Author, playwright, poet, and Christian apologist, Dorothy Sayers, once wrote, "What we make is more important than what we are, particularly if 'making' is our profession." By professional "making," Sayers was referring particularly to artists. But in reality, all of us are makers, whatever our profession. Making is not solely the realm of artists. God has bestowed on all humans the incredible privilege of being sub-creators. We all make things all the time. And our making is of great importance to God.
What's More Important?
But is it true that what we make is more important than what we are?

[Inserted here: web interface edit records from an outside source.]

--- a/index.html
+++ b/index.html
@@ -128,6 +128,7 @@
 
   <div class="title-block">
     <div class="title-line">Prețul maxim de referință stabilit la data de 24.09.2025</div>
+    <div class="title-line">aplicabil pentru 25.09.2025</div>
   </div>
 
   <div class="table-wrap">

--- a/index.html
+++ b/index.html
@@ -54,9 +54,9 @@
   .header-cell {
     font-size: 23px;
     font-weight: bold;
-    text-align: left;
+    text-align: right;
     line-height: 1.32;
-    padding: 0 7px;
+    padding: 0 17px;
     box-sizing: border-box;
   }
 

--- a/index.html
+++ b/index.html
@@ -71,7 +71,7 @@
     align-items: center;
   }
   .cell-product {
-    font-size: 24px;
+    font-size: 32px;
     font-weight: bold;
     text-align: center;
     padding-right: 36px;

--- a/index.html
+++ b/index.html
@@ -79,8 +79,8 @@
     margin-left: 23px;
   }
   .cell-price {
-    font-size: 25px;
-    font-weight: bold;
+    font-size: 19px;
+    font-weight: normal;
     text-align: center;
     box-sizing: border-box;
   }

In one sense, yes, it is. What we make should be measured against the objective standards of whatever is true, pure, lovely, excellent, and good, as defined by God (Philippians 4:8). Our personal failings don't alter those things. As a Christian, Sayers was painfully aware of her own sin and faith struggles. Yet she was convinced of the truth of Christianity and contended for it in her writing and speaking. She believed that her personal failings did not invalidate that truth. And in that sense, she was right.

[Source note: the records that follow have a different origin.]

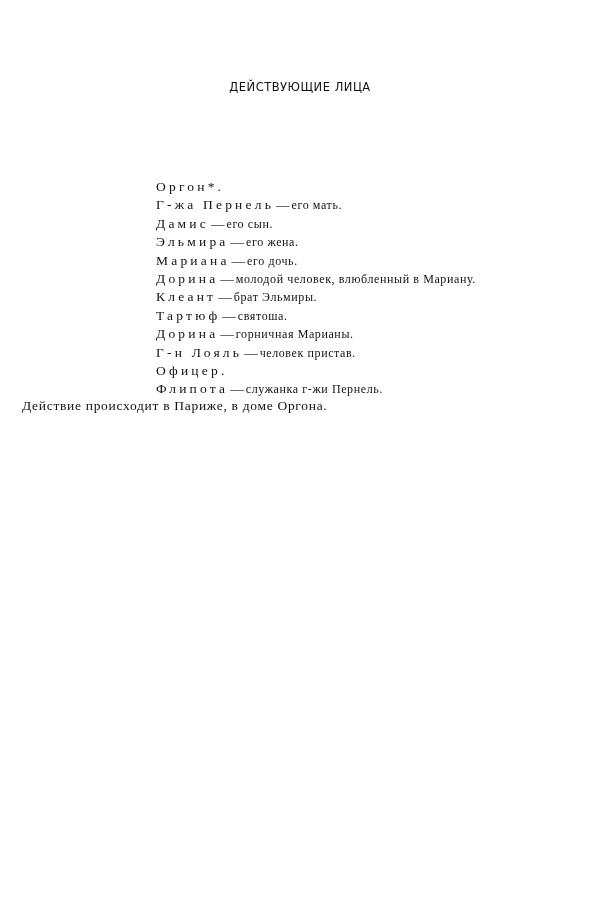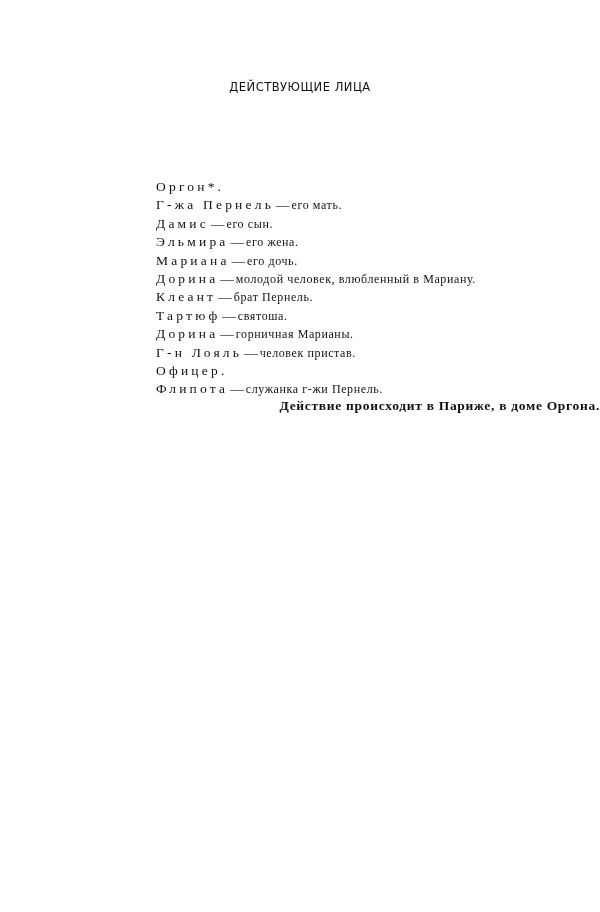--- a/index.html
+++ b/index.html
@@ -29,7 +29,7 @@
     <li><span class="role-name">Эльмира</span><span class="role-dash">—</span><span class="role-desc">его жена.</span></li>
     <li><span class="role-name">Мариана</span><span class="role-dash">—</span><span class="role-desc">его дочь.</span></li>
     <li><span class="role-name">Дорина</span><span class="role-dash">—</span><span class="role-desc">молодой человек, влюбленный в Мариану.</span></li>
-    <li><span class="role-name">Клеант</span><span class="role-dash">—</span><span class="role-desc">брат Пернель.</span></li>
+    <li><span class="role-name">Клеант</span><span class="role-dash">—</span><span class="role-desc">брат Эльмиры.</span></li>
     <li><span class="role-name">Тартюф</span><span class="role-dash">—</span><span class="role-desc">святоша.</span></li>
     <li><span class="role-name">Дорина</span><span class="role-dash">—</span><span class="role-desc">горничная Марианы.</span></li>
     <li><span class="role-name">Г-н Лояль</span><span class="role-dash">—</span><span class="role-desc">человек пристав.</span></li>

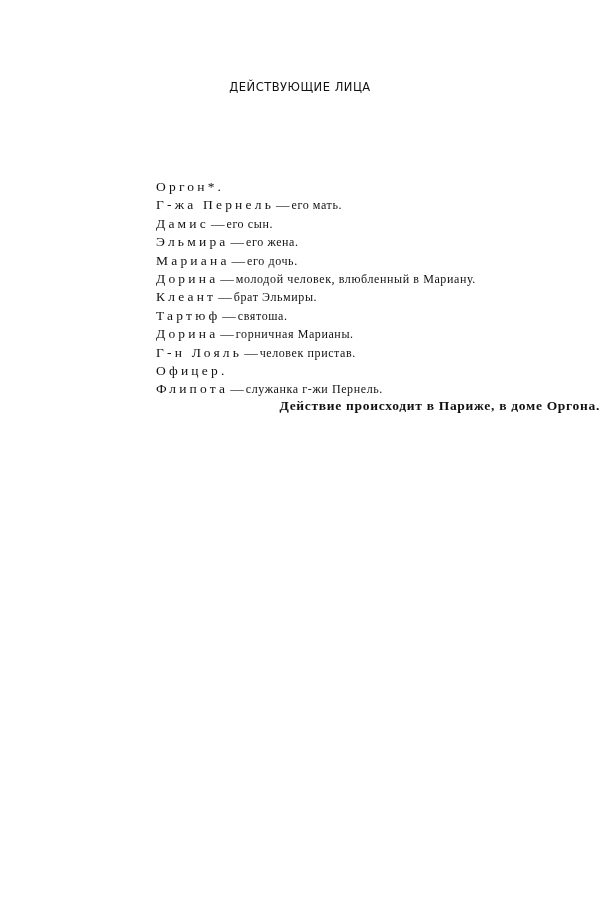--- a/index.html
+++ b/index.html
@@ -13,8 +13,8 @@
   .role-name { letter-spacing: 3.2px; }
   .role-dash { margin: 0 2px; }
   .role-desc { font-weight: normal; font-size: 12px; letter-spacing: 0.6px; }
-  .setting { position: absolute; top: 398px; left: 0; width: 600px; text-align: right;
-             font-size: 13.5px; font-weight: bold; letter-spacing: 0.7px; padding-left: 22px; box-sizing: border-box; }
+  .setting { position: absolute; top: 398px; left: 0; width: 600px; text-align: left;
+             font-size: 13.5px; font-weight: normal; letter-spacing: 0.7px; padding-left: 22px; box-sizing: border-box; }
 </style>
 </head>
 <body>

But in the ultimate sense, what we make is not more important than what we are. As Sayers's friend, C.S. Lewis, explained,
If individuals live only seventy years, then a state, or a nation, or a civilisation, which may last for a thousand years, is more important than an individual. But if Christianity is true, then the individual is not only more important but incomparably more important, for he is everlasting and the life of the state or civilisation, compared with his, is only a moment.